= Jeremiah Burrell =

American lawyer and judge

Jeremiah Murry Burrell (September 1, 1815 – October 1, 1856) was a lawyer and judge in western Pennsylvania, of whom three areas were named for.

In 1835, he started his career as a lawyer in the Westmoreland County seat of Greensburg, and around 1839 bought the rights to the newspaper, Pennsylvania Argus, which he used to promote his political views as editor. He was receiving national attention for his fiery debates by the early 1840s.

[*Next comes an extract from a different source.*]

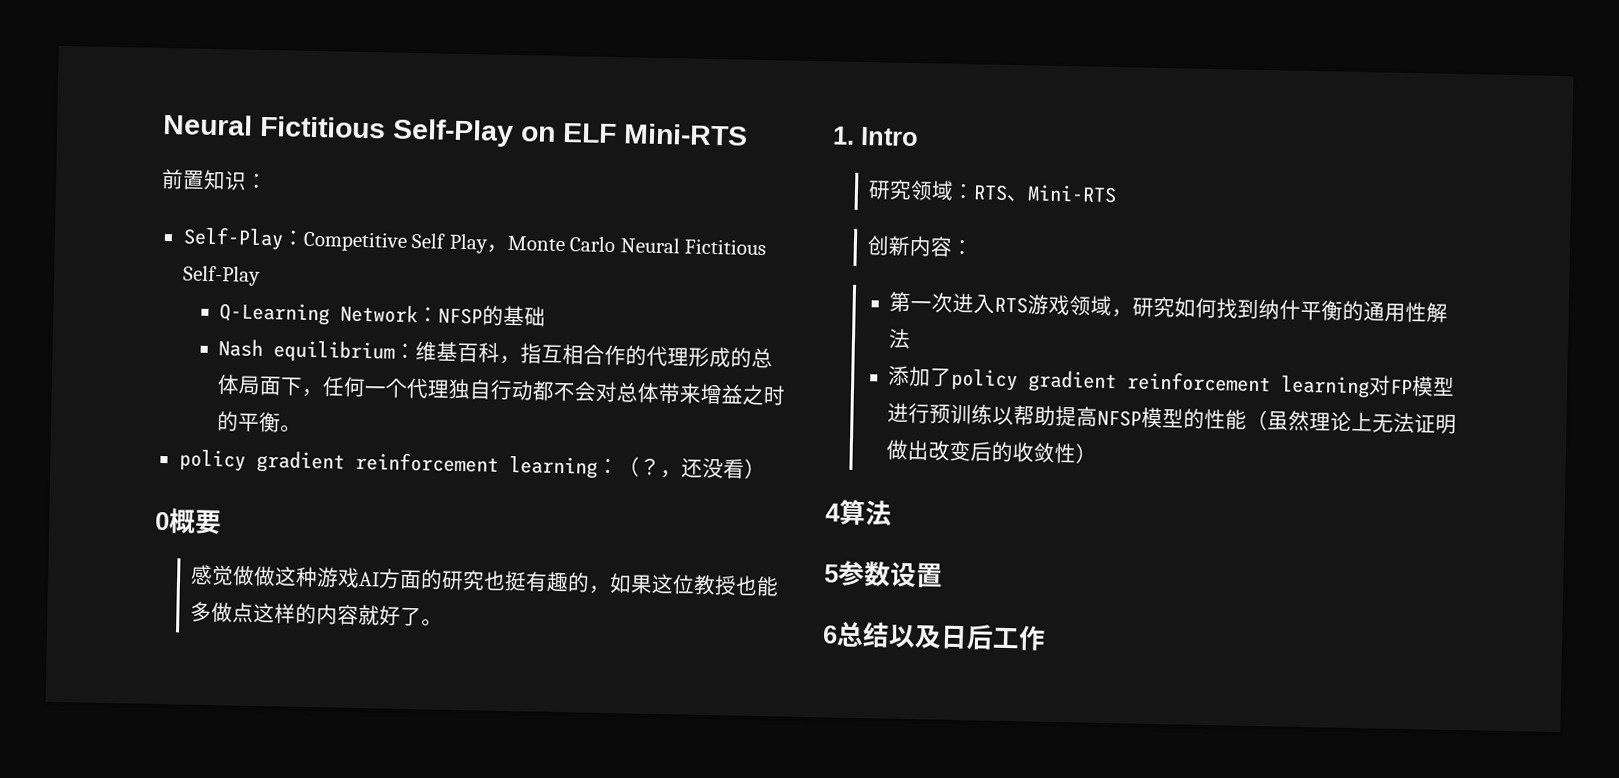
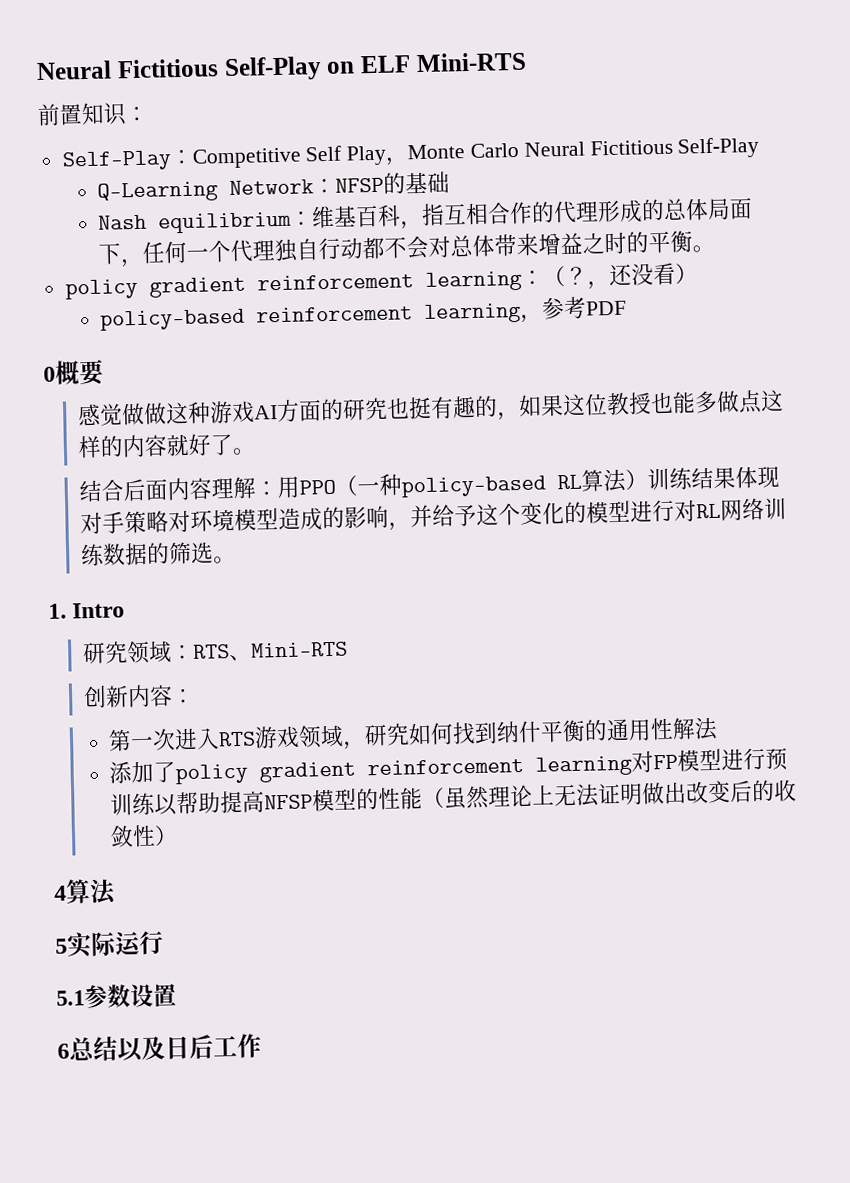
(766, 469) none -> [99,296,627,331] // policy-based reinforcement learning，参考PDF
(444, 622) none -> [79,465,781,503] [80,497,788,535] [80,541,237,567] // 结合后面内容理解：用PPO（一种policy-based RL算法）训练结果体现对手策略对环境模型造成的影响，并给予这个变化的模型进行对RL网络训练数据的筛选。
(839, 573) none -> [67,930,164,958] [56,990,85,1006] 实际运行 // 5.1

By 1844, he was a surrogate debating for presidential candidate James K. Polk. He served three terms in the Pennsylvania House, until 1848,

He further continued his legal and political career as judge of the Tenth Judicial District of Pennsylvania in 1847, which he held until 1855.

On September 13, 1855, he was appointed judge of the Territorial District of Kansas by President Franklin Pierce, and arrived in court in December 1855, when he had to fight for the right to sit on the bench.

Burrell suffered from malaria, and returned to Greensburg in 1856. He later died of the sickness on October 1, 1856, aged 41.

Today, townships in Indiana County (Burrell), Armstrong County (Burrell), and Westmoreland County (Lower Burrell and Upper Burrell) bear his name.